Mehr Raum für Reb- und Birkenhühner!

Damit vom Aussterben bedrohte Vogelarten erhalten werden können, brauchen sie ausreichend geeigneten Lebensraum. Dafür fordert der ÖDP-Kreisvorsitzende Holger Geißel vom Donaumoos-Zweckverband ein Konzept. Denn sonst ist die kostspielige und zeitaufwändige Wiederansiedlung von Feldhuhnarten dort zum Scheitern verurteilt.

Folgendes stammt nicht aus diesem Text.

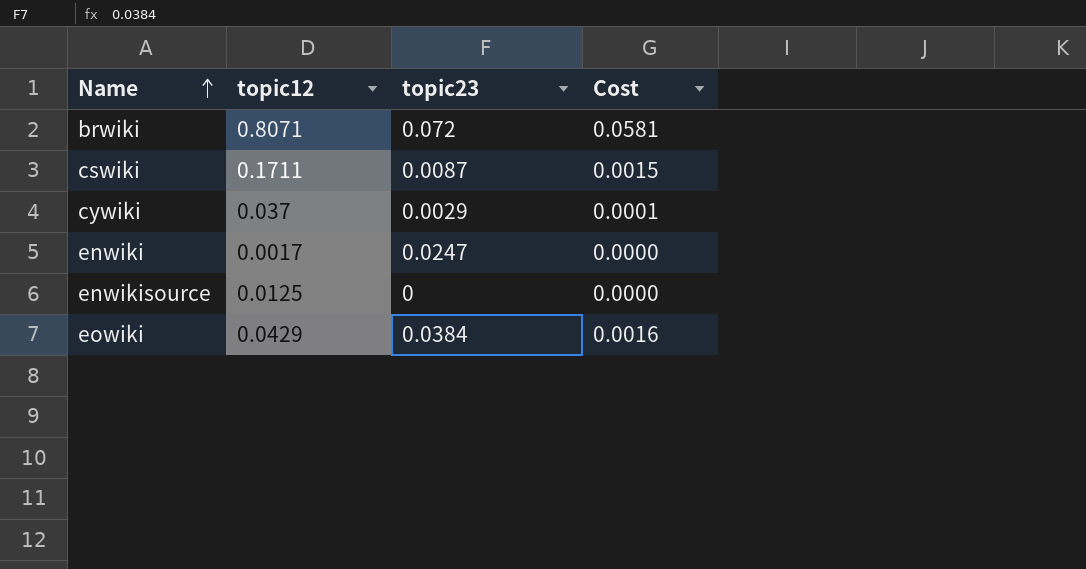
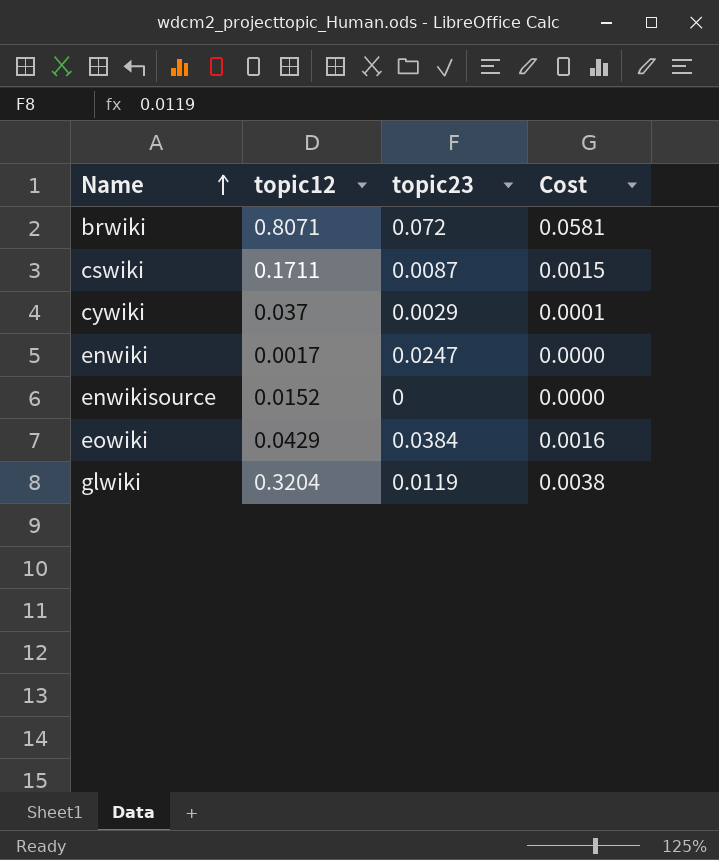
enwikisource | topic12: 0.0125 -> 0.0152
row glwiki: none -> 0.3204 | 0.0119 | 0.0038

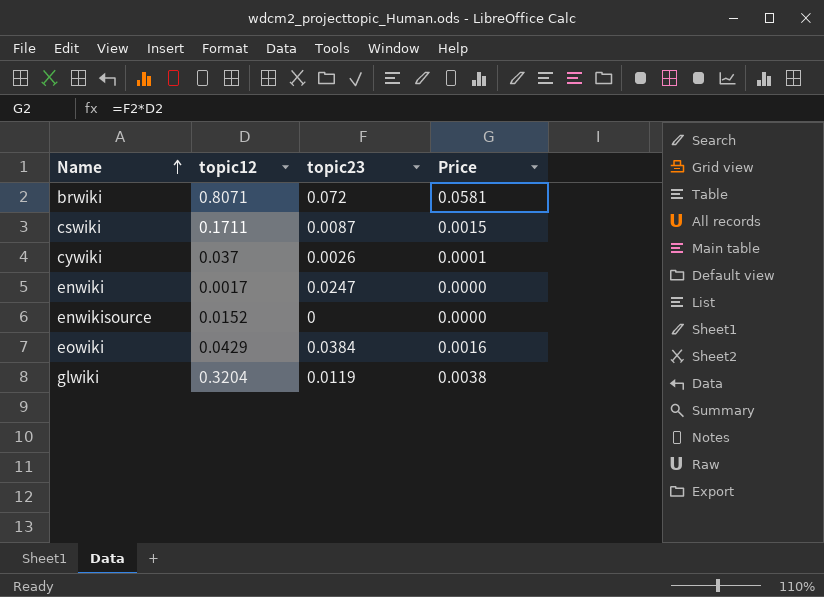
column name: Cost -> Price
cywiki | topic23: 0.0029 -> 0.0026

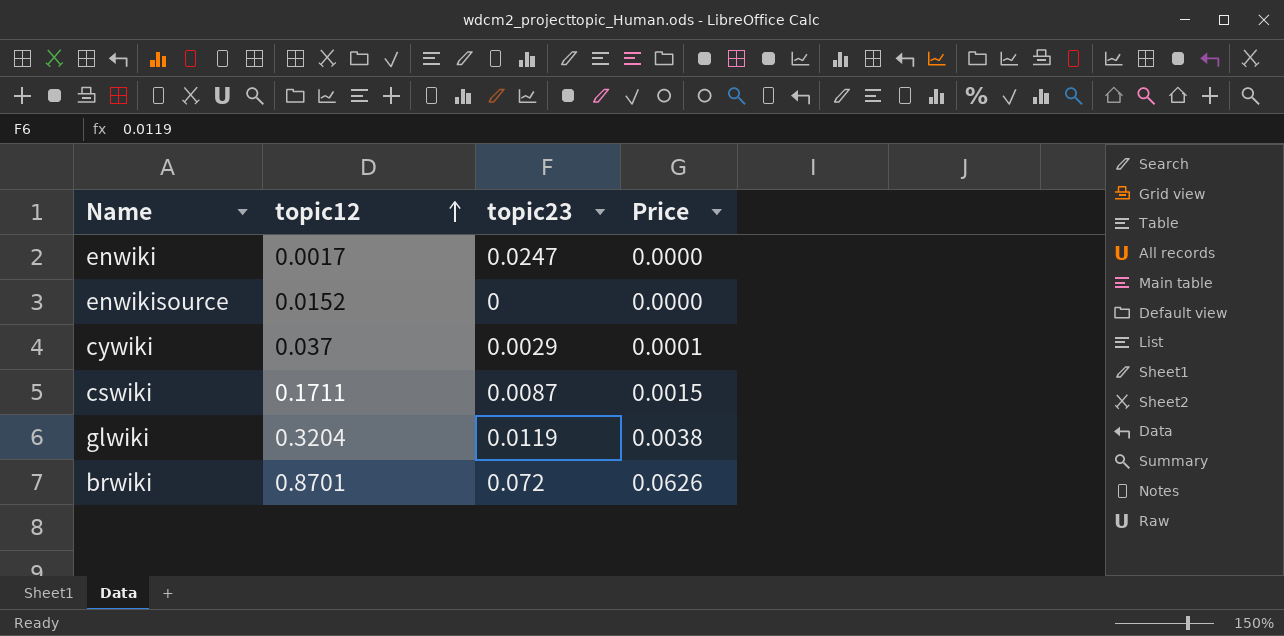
row order: Name ascending -> topic12 ascending
row eowiki: 0.0429 | 0.0384 | 0.0016 -> none
cywiki | topic23: 0.0026 -> 0.0029
brwiki | topic12: 0.8071 -> 0.8701
brwiki | Price: 0.0581 -> 0.0626

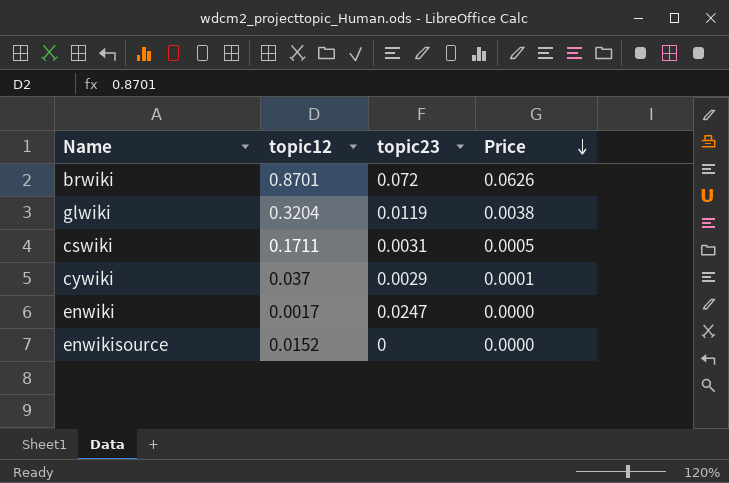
row order: topic12 ascending -> Price descending
cswiki | topic23: 0.0087 -> 0.0031
cswiki | Price: 0.0015 -> 0.0005

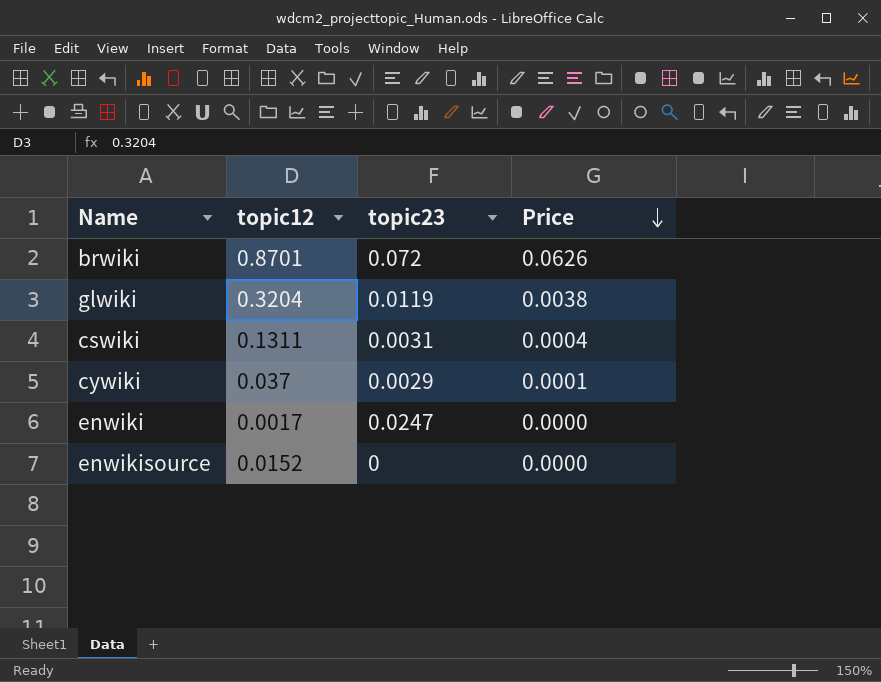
cswiki | topic12: 0.1711 -> 0.1311
cswiki | Price: 0.0005 -> 0.0004

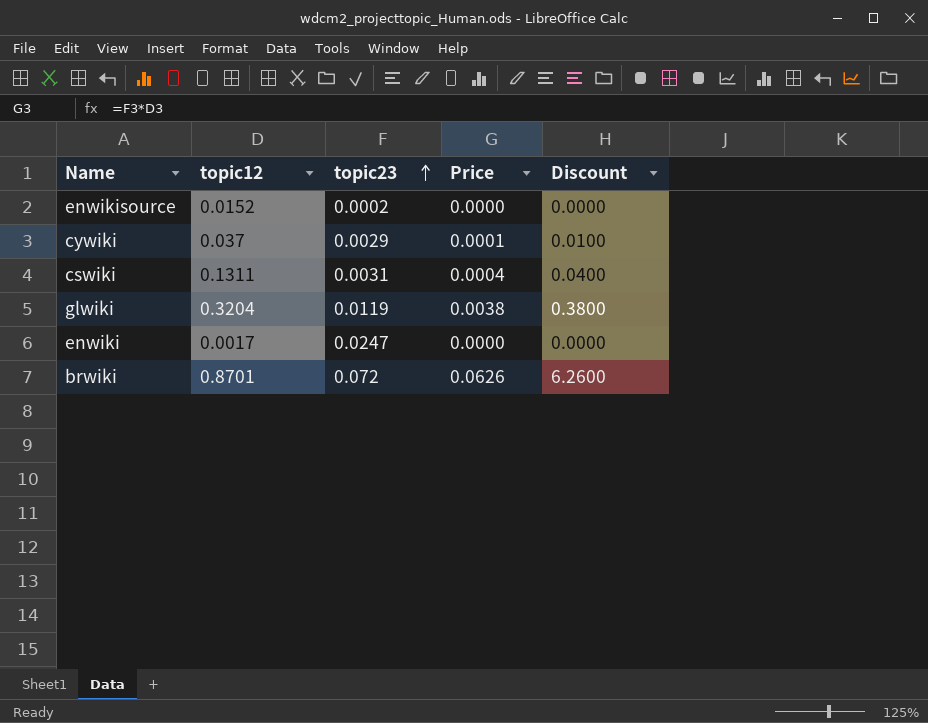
row order: Price descending -> topic23 ascending
column Discount | formula: none -> [Price] * 100
enwikisource | topic23: 0 -> 0.0002

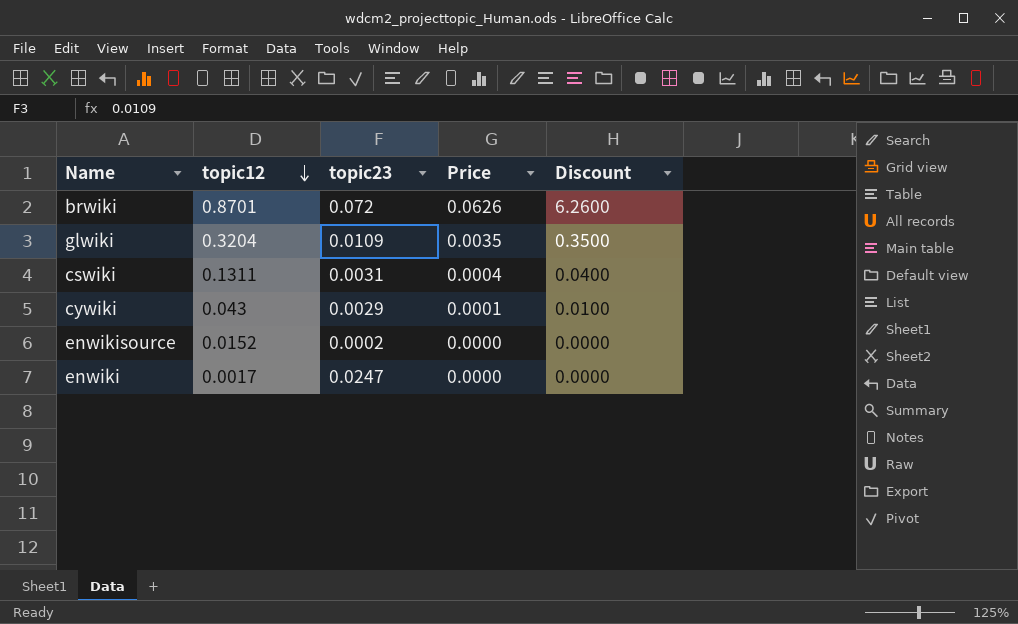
row order: topic23 ascending -> topic12 descending
glwiki | topic23: 0.0119 -> 0.0109
glwiki | Price: 0.0038 -> 0.0035
glwiki | Discount: 0.3800 -> 0.3500
cywiki | topic12: 0.037 -> 0.043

Ein Rebhuhn ist durch seine Tarnfarbe im Gehölz kaum zu entdecken

Suchbild: Wo ist das Rebhuhn?

Der Lebensraum für Birkhühner und Rebhühner ist längst durch die intensive Entwässerung und Landnutzung des gesamten Moorgebietes zerstört worden. Die Agrarpolitik mit ihrer Förderung hat den Vogel des Jahres 2026, der bereits 1991 wegens seines massiven Rückgangs diesen Status innehatte, zum Aussterben verurteilt. Rebhühner wie Birkhühner benötigen eine an ihre Bedingungen angepasste Landschaft, die jedoch im Donaumoos nicht mehr vorhanden ist und nur durch die Umsetzung des Donaumoosentwicklungskonzepts wieder weitgehend hergestellt werden kann. Zwar waren in den letzten Jahren noch vereinzelt im Moos die Balzlaute der Rebhähne zu hören, allerdings nur dort, wo reichlich Altgrasstrukturen, kleinere Feldgehölze und breite Graben - oder Wegränder Deckung und Nahrung bieten.
 
In den letzten 20 - 30 jahren ist die Population bundes- und bayernweit um 90 - 95% zurückgegangen. Aber nicht da Marder, Fuchs und Falke zu wenig "im Zaum gehalten" wurden, entscheidend ist ausschließlich der nicht mehr vorhandene Lebensraum für diese Feldhuhnart, unter anderem fehlen magere Moorwiesen.
 
Im Artikel des Donaukurier wurde die Bejagung des Wanderfalken als notwendige Maßnahme zur Erhaltung des Rebhuhns genannt. Der Wanderfalke ist über das deutsche Naturschutzrecht geschützt und steht im deutschen Jagdrecht unter ganzjähriger Schonzeit. Der Wanderfalke war 1970 in Deutschland fast ausgestorben und konnte durch den Einsatz des LBV mit langjähriger Nestbewachung wieder auf einen tragfähigen Bestand gebracht werden. Dieser große Erfolg konnte nur mit Steuergeldern und tatkräftiger ehrenamtlicher Arbeit erzielt werden. Deshalb ist es völlig widersinnig, das Rebhuhn durch den Abschuss des Wanderfalken retten zu wollen.
 
Die Realität sieht doch ganz anders aus. Neben der Zucht der Rebhühner in dieser sterilen Anlage, die dann in der freien Natur "hilflos" ausgesetzt werden sollen, fehlt in diesem Bericht und bei den Akteuren ein klares Konzept. Wo sollen die Hühner ausgesetzt werden, in welcher Anzahl und in welchen Verbänden soll das bewerkstelligt werden? Auf welchen Zeitraum ist das Projekt angelegt? Welche Lehren können wir daraus ziehen? Warum haben sogar die Jagdverbände eine Förderung abgelehnt?
 
Für den Donaumoos-Zweckverband, der die Anlage zur Verfügung stellt, ist dieses "Ausprobieren" wie seine Betreuer es nennen, kein Ruhmesblatt. Auch das "Haus im Moos" muss nach dem kläglichen Scheitern mit der Birkhuhnzucht um sein Renommee fürchten. Schließlich hat diese Stiftung einen besonderen Bildungsauftrag zur Weiterentwicklung des Donaumooses. Dieses sogenannte Artenschutzprojekt, welches eher Futter für Habicht und Fuchs produziert als das Augenmerk auf den hoch bedrohten Lebensraum dieser Feldhuhnart zu richten, gehört leider nicht dazu. Was vielleicht gut gemeint ist, hat mit dem Grundgedanken "Vogel des Jahres" nur wenig zu tun.